Beiträge von dmoll

    Werte Mietrecht-Community,
    nachdem ich mir eine Rechtberatung des Mieterschutzbundes eingeholt habe, bin ich leider noch nicht schlauer.
    (Ich habe mich ebenfalls durch ein paar ForenBeiträge quergelesen)

    Folgender Fall:
    Ich habe eine Bäckerei unter meiner Wohnung, die nachts (lautstampfend, kurbelnd, polternd) backt. Ohne Ohropax kann man überhaupt nicht schlafen. Einer Mietminderung wurde widersprochen mit etwas fadenscheiniger Argumentation. Ein erneutes Aufbäumen gegen die Hausverwaltung würde jedoch eine Beauftragung eines Schallschutzgutachters bedeuten und danach einen Rechtsstreit mit unsicheren Ausgang. Kurzum: Ich habe der HV stattdessen angeboten auf weitere rechtliche Schritte zu verzichten und einen solventen Nachmieter zu stellen, um früher (nächstmöglicher Auszugstermin ist 1. Oktober `17) aus dem Vertrag zu treten. Der Eigentümer stimmt dem zu, fordert jedoch eine "pauschale Aufwandsentschädigung" von 800€!
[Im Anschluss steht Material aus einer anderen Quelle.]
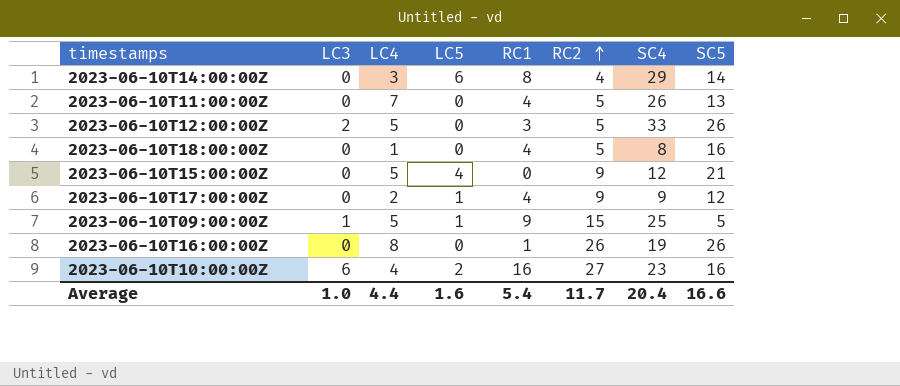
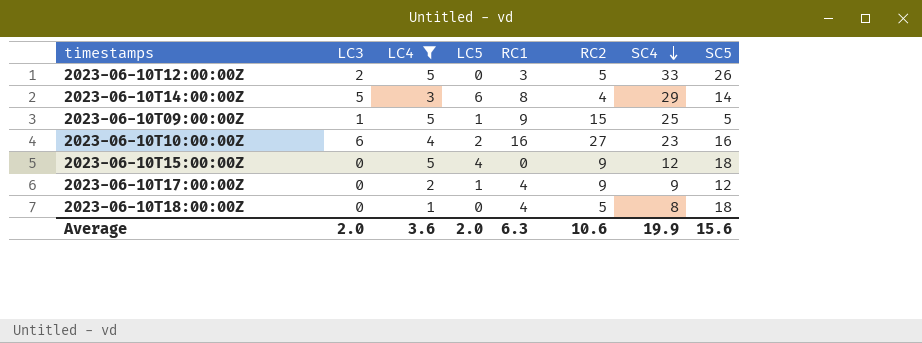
filter: none -> LC4 <= 5
row order: RC2 ascending -> SC4 descending
2023-06-10T14:00:00Z | LC3: 0 -> 5
2023-06-10T15:00:00Z | SC5: 21 -> 18
2023-06-10T18:00:00Z | SC5: 16 -> 18
Average | LC3: 1.0 -> 2.0
Average | LC4: 4.4 -> 3.6
Average | LC5: 1.6 -> 2.0
Average | RC1: 5.4 -> 6.3
Average | RC2: 11.7 -> 10.6
Average | SC4: 20.4 -> 19.9
Average | SC5: 16.6 -> 15.6

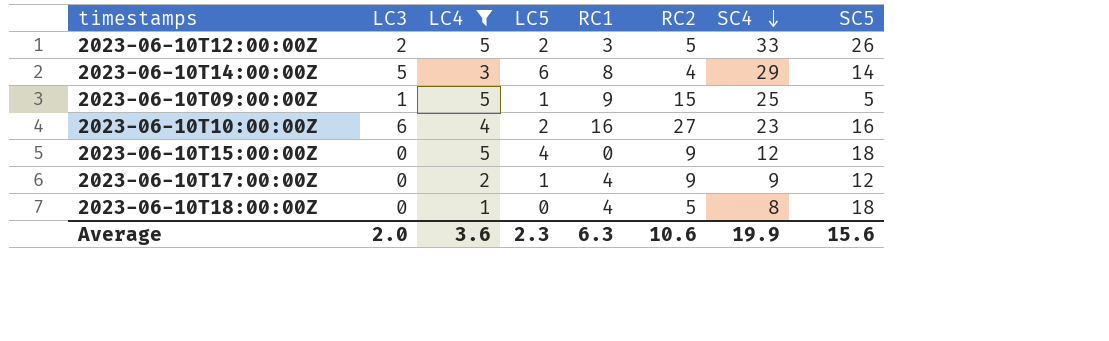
2023-06-10T12:00:00Z | LC5: 0 -> 2
Average | LC5: 2.0 -> 2.3

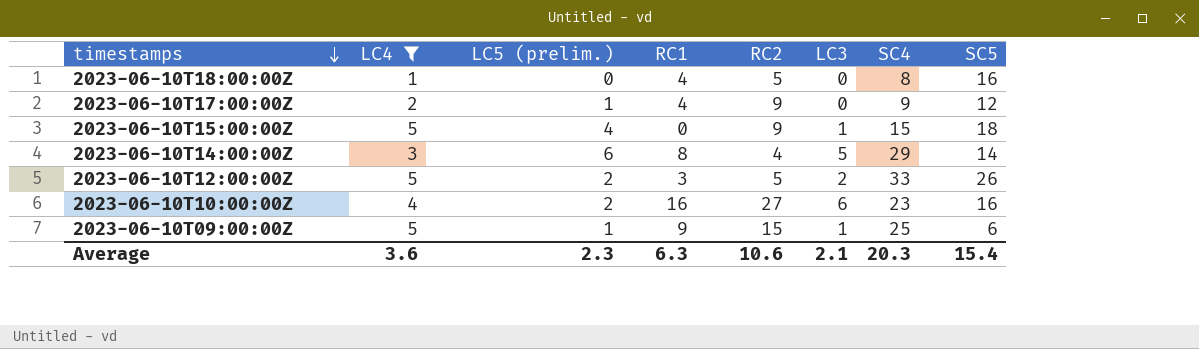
row order: SC4 descending -> timestamps descending
column name: LC5 -> LC5 (prelim.)
column LC3 | position: 2 -> 6
2023-06-10T18:00:00Z | SC5: 18 -> 16
2023-06-10T15:00:00Z | LC3: 0 -> 1
2023-06-10T15:00:00Z | SC4: 12 -> 15
2023-06-10T09:00:00Z | SC5: 5 -> 6
Average | LC3: 2.0 -> 2.1
Average | SC4: 19.9 -> 20.3
Average | SC5: 15.6 -> 15.4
    Meine Strategie wäre nun der HV einen Betrag von 100 o. 200€ vorzuschlagen. Denn eine solche Summe kann ich mir schlicht nicht leisten. Die Neuvermietung ist lediglich 3-4 Monate früher, sie sparen das eventuelle Ausbleiben einer Miete, sowie die Kosten für die Besichtigung und Abnahme.

    Für Eure Einschätzung wäre ich sehr dankbar!